É sabido que o papel do advogado de defesa é de tentar inverter tudo aquilo que vai de encontro ao seu cliente. Buscar elementos concretos e assim livrar da cadeia seu constituinte. O que não pode, e aí vai uma crítica construtiva, é atentar contra a inteligência dos outros. Isso tira a credibilidade de um trabalho de defesa jurídica e do próprio profissional.
Defender a ideia de que Bolsonaro nada sabia e que foi traído pelos militares e que não se beneficiaria com o golpe, é demais. Esse argumento não convence nem as emas do Palácio da Alvorada. É tão ruim que nem errado é.
Como disse no início deste texto, na falta de argumentos contrafactuais, resta centrar os canhões no ordenamento processual. Buscar uma falha ou uma inconsistência no processo.
O advogado de Bolsonaro defende que o processo deveria ir para o juiz do primeiro grau e não ser julgado pelo STF. Não cola. E ele sabe que já está pacificado pela jurisprudência do tribunal que crimes cometidos pelo presidente da república no exercício da atividade pública é de competência do Supremo, mesmo quando afastado do cargo. A corte não vai mudar de posição. Ele sabe disso. Mas para passar a imagem de que o infeliz está sendo perseguido é a ideia a ser defendida. Não vai colar.
O outro argumento é o de suspeição do Alexandre de Moraes. Cabe aqui definir o que é suspeição e impedimento de um juiz. Primeiramente, impedimento é uma situação objetiva, por exemplo, o juiz ter atuado como mandatário da parte no processo ou ainda ter prestado depoimento como testemunha. No caso de Alexandre de Moraes tal desiderato não aconteceu.
Suspeito tem caráter subjetivo, no caso o magistrado for amigo ou inimigo de uma das partes do processo. Pelo que se saiba o ministro nunca manifestou que tenha sido amigo ou inimigo de Bolsonaro. Levando esses conceitos para a seara processual penal, a suspeição não ocorre de forma alguma.
Diz o artigo 252 do Código de Processo Penal que o juiz está impedido de exercer a sua função se tiver interesse direto na causa. Foi apurado que ele estava na mira de ser morto pelos aloprados de farda. Isto não o faz ter interesse direito na causa. E sabe por que? Quem foi ameaçado foi a instituição e não ele. Sei que é um raciocínio sofisticado, mas boa parte das pessoas não têm essa compreensão. Inclusive advogados, fazer o que?
Diz ainda o Código de Processo Penal em seu artigo 256 que não existe suspeição se a parte injuriar o magistrado ou der motivo para criá-la. Se não fosse assim, bastava o acusado sair por aí injuriando a torto e a direito qualquer magistrado que estivesse à frente de seu processo para afastá-lo. Isso até o meu estagiário do meu escritório sabe disso.

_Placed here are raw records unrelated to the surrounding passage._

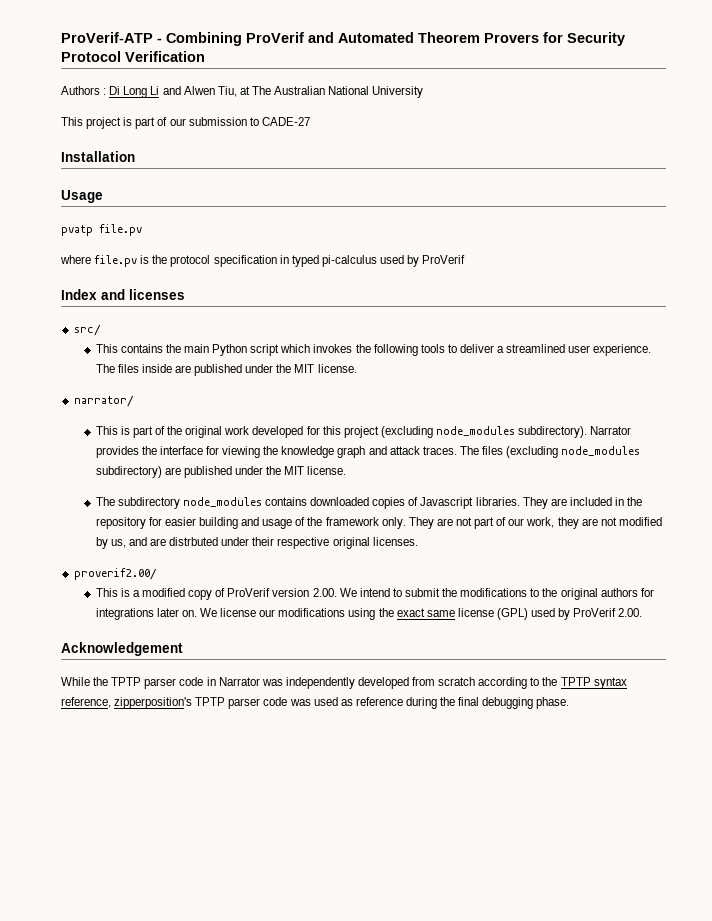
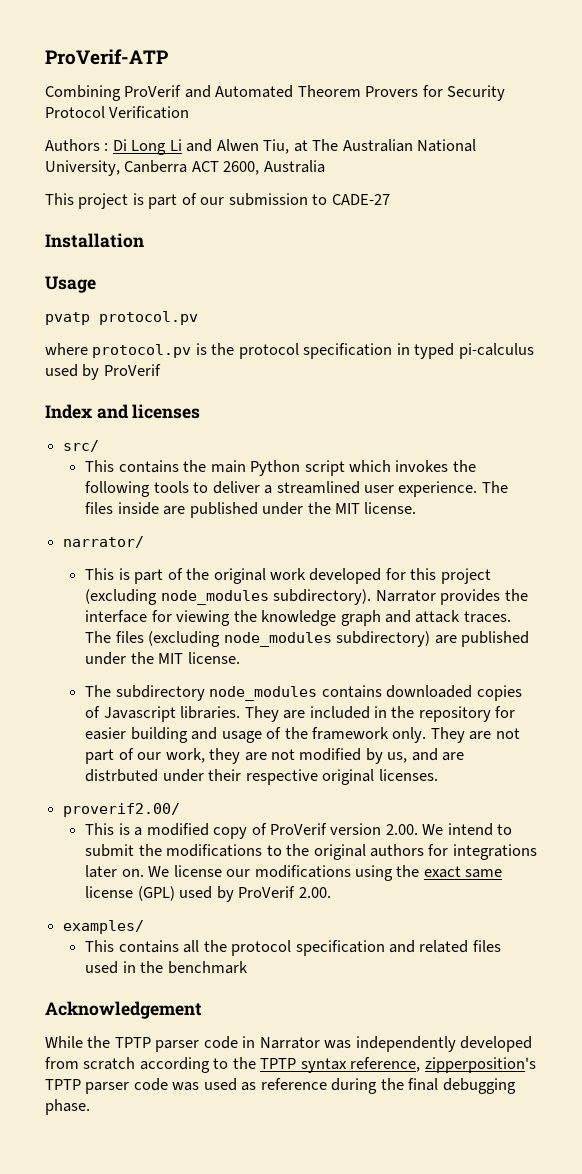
- ProVerif-ATP - Combining ProVerif and Automated Theorem Provers for Security Protocol Verification
+ ProVerif-ATP
+ Combining ProVerif and Automated Theorem Provers for Security Protocol Verification
- Authors : Di Long Li and Alwen Tiu, at The Australian National University
+ Authors : Di Long Li and Alwen Tiu, at The Australian National University, Canberra ACT 2600, Australia
- pvatp file.pv
+ pvatp protocol.pv
- where file.pv is the protocol specification in typed pi-calculus used by ProVerif
+ where protocol.pv is the protocol specification in typed pi-calculus used by ProVerif
+ examples/
+ This contains all the protocol specification and related files used in the benchmark

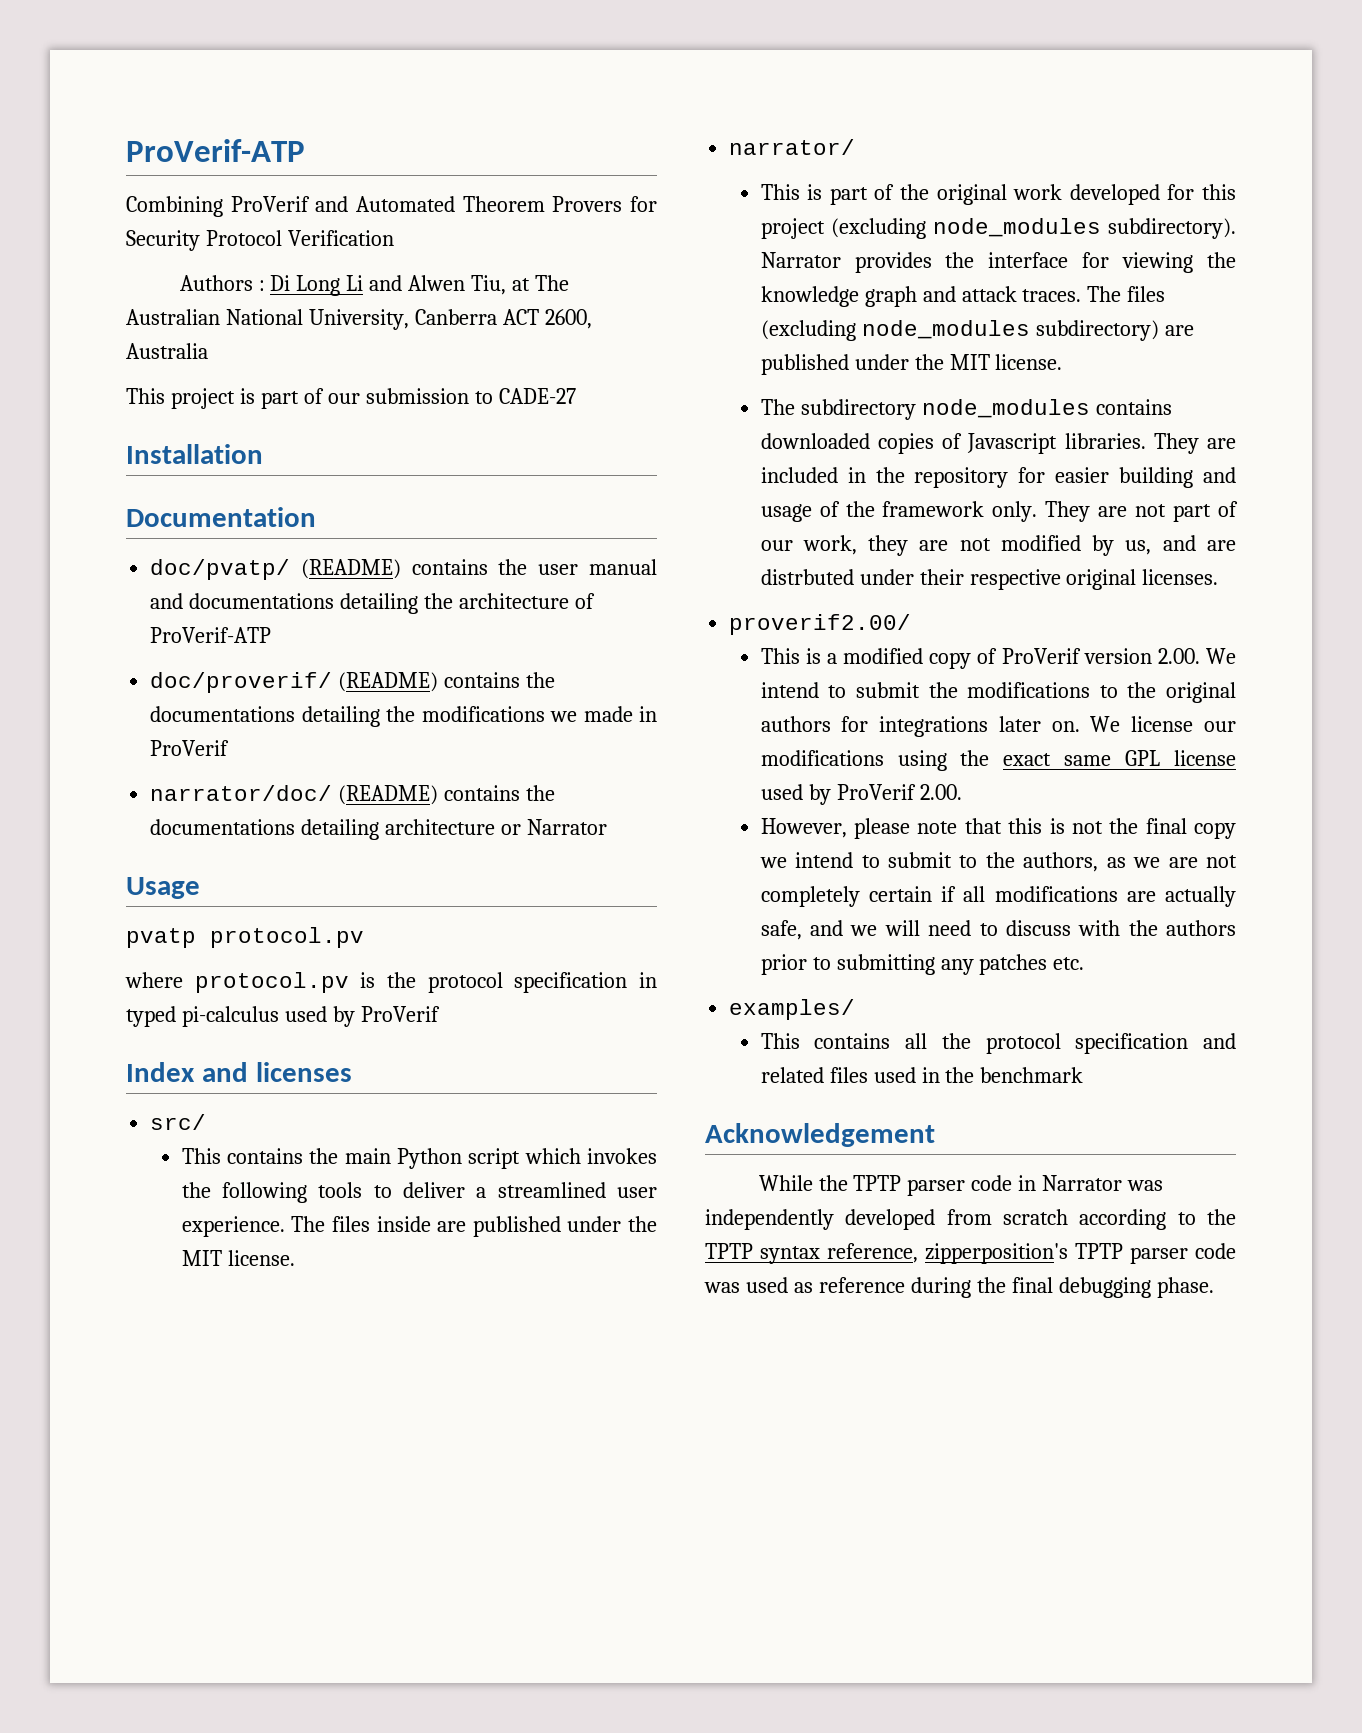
+ Documentation
+ doc/pvatp/ (README) contains the user manual and documentations detailing the architecture of ProVerif-ATP
+ doc/proverif/ (README) contains the documentations detailing the modifications we made in ProVerif
+ narrator/doc/ (README) contains the documentations detailing architecture or Narrator
- We license our modifications using the exact same license (GPL) used by ProVerif 2.00.
+ We license our modifications using the exact same GPL license used by ProVerif 2.00.
+ However, please note that this is not the final copy we intend to submit to the authors, as we are not completely certain if all modifications are actually safe, and we will need to discuss with the authors prior to submitting any patches etc.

Então tentar afastar o ministro Alexandre de Moraes por estes argumentos processuais, são tão rasteiros, que beiram ao ridículo. O Supremo não vai afastar Moraes do processo que envolve o golpista-mor. E não é por mera discricionariedade, mas por impedimento legal. Os argumentos de suspeição ou impedimento bem definidos tanto na legislação processual civil ou penal não autorizam os argumentos do bom advogado do golpista.
Pugno pela ampla defesa e o contraditório a ser utilizado pelo advogado de defesa do golpista. É um direito sagrado. O que não pode é depor contra a inteligência dos outros. E ao que tudo indica, restará apenas como argumento somente o tempo de prisão e só!